In chronic glomerulopathies, renal fibrosis (RF) results from extracellular matrix remodeling processes regulated by matrix metalloproteinases (MMP) and tissue inhibitors of metalloproteinases (TIMP). We assessed urinary (u-) and serum (s-) MMP-1, -2, -9, TIMP-1, -2 concentrations and MMP-1, -2, -9/TIMP-1, -2 ratios in children with nephrotic syndrome. Steroid-dependent and steroidresistant nephrotic patients (SDNS-Ps and SRNS-Ps, respectively) were compared with respect to measured parameters. The correlations of measured parameters with magnitude of proteinuria and histopathological diagnosis were determined.
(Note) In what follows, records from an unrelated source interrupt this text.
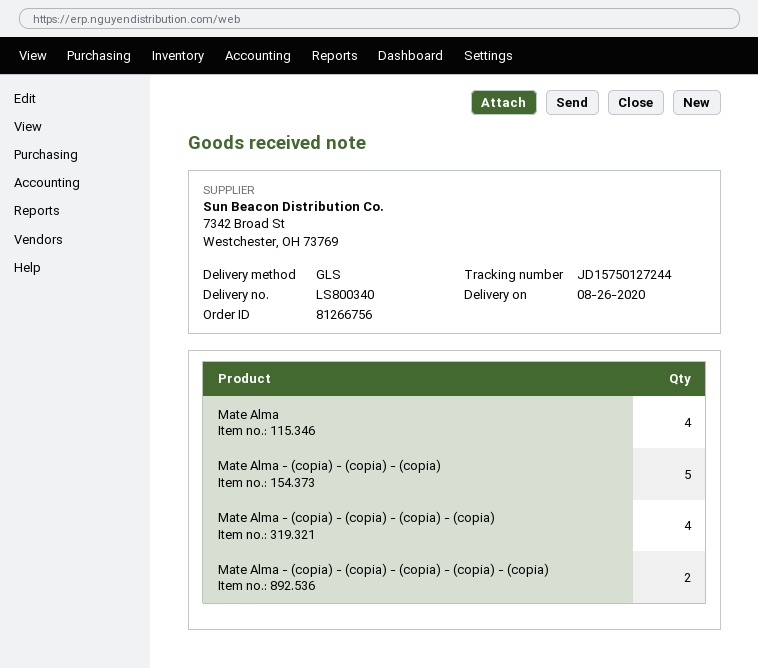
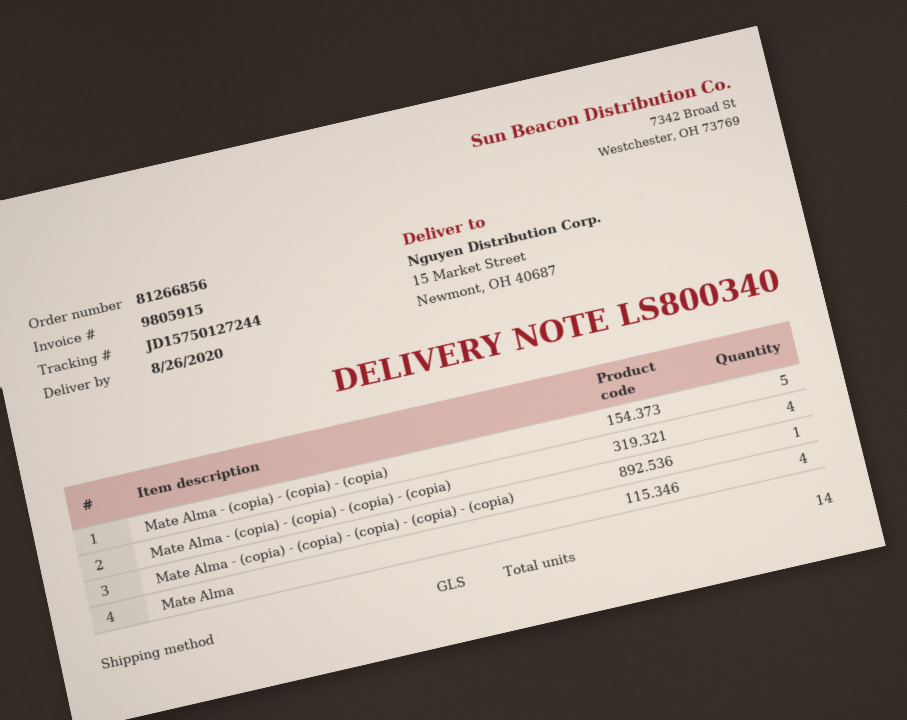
order number: 81266756 -> 81266856
Mate Alma - (copia) - (copia) - (copia) - (copia) - (copia): 2 -> 1

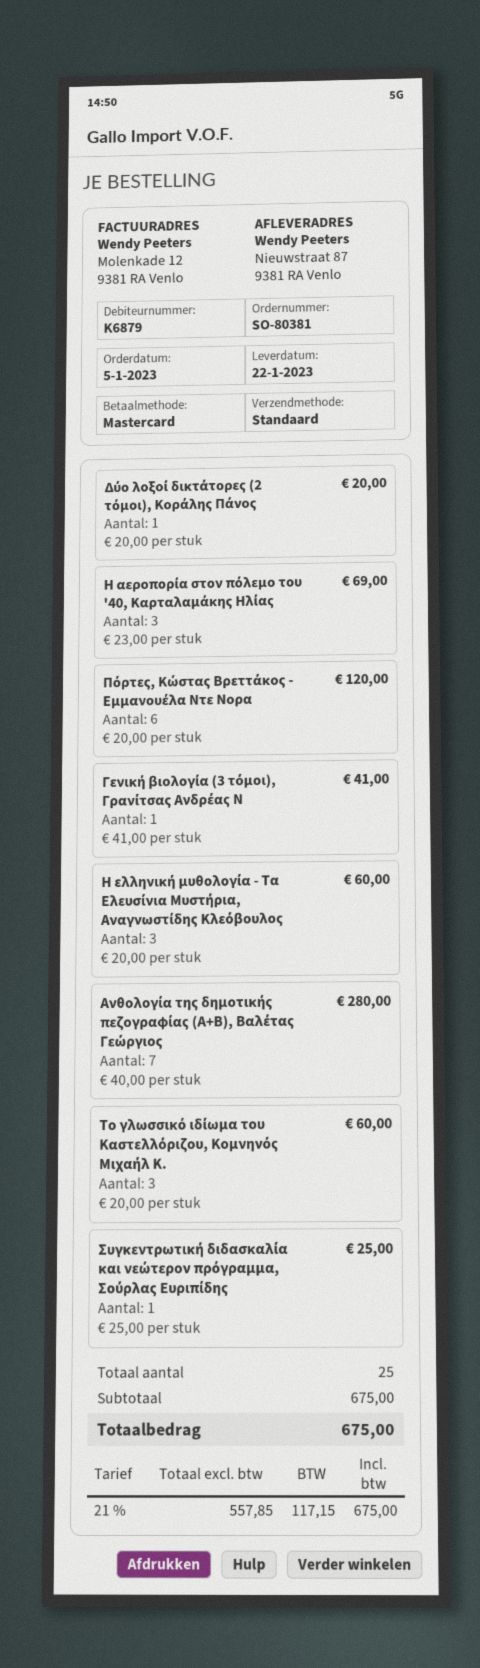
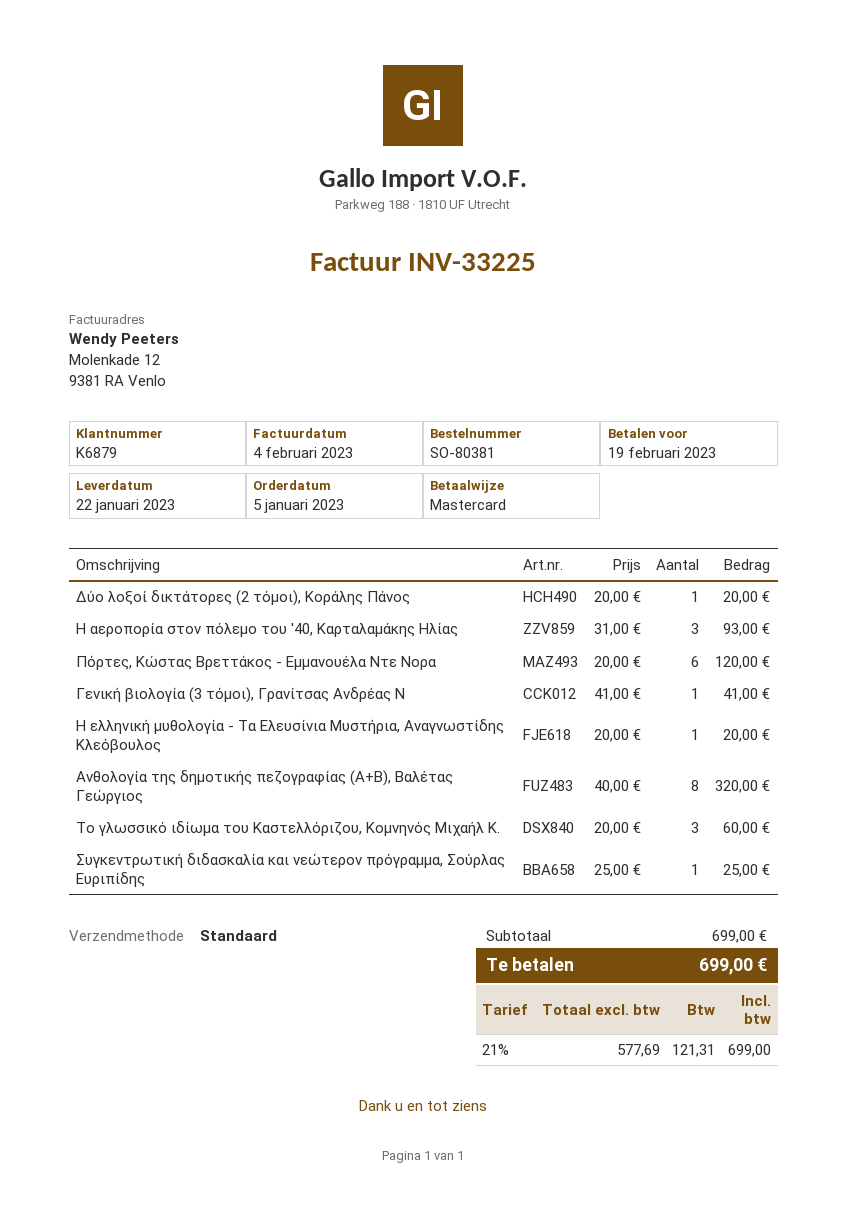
Η αεροπορία στον πόλεμο του '40, Καρταλαμάκης Ηλίας: 3 x 23.00 = 69.00 -> 3 x 31.00 = 93.00
Η ελληνική μυθολογία - Τα Ελευσίνια Μυστήρια, Αναγνωστίδης Κλεόβουλος: 3 x 20.00 = 60.00 -> 1 x 20.00 = 20.00
Ανθολογία της δημοτικής πεζογραφίας (Α+Β), Βαλέτας Γεώργιος: 7 x 40.00 = 280.00 -> 8 x 40.00 = 320.00
subtotal: 675.00 -> 699.00
net: 557.85 -> 577.69
tax: 21% = 117.15 -> 21% = 121.31
total: 675.00 -> 699.00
The study comprised of 39 children with nephrotic syndrome and 20 healthy controls. Twenty-three patients had SDNS and 16 ones-SRNS. The concentrations MMPs and TIMPs were measured using enzyme-linked immunosorbent assay. In nephrotic patients, higher u-MMP-1, -2, -9/creatinine ratios and u-TIMP-1, -2/creatinine ratios were observed as compared with controls. Nephrotic children were also characterized by lower MMP-1, -2, -9/TIMP-1 ratios. In SRNS-Ps, u-MMP-2/creatinine ratio and u-TIMP-1/creatinine ratio were higher as compared with SDNS-Ps. Magnitude of proteinuria correlated positively with u-MMP-2/ creatinine ratio and negatively with u-MMP-2/TIMP-1. In minimal change disease (MCD) patients as compared with those with other glomerulopathies, there was higher u-MMP-2/TIMP-1 ratio. No significant differences in s-MMPs, s-TIMPs, and s-MMPs/TIMPs ratios between nephrotic patients and controls were observed. Children with nephrotic syndrome are characterized by increased u-fibrotic biomarkers excretions. U-MMP-1, -2, -9 excretions and u-MMP-2/TIMP-1 ratio may become potential early biomarkers for RF. SRNS-Ps, those with heavier proteinuria and other than MCD glomerulopathies, seem to be more susceptible to early RF.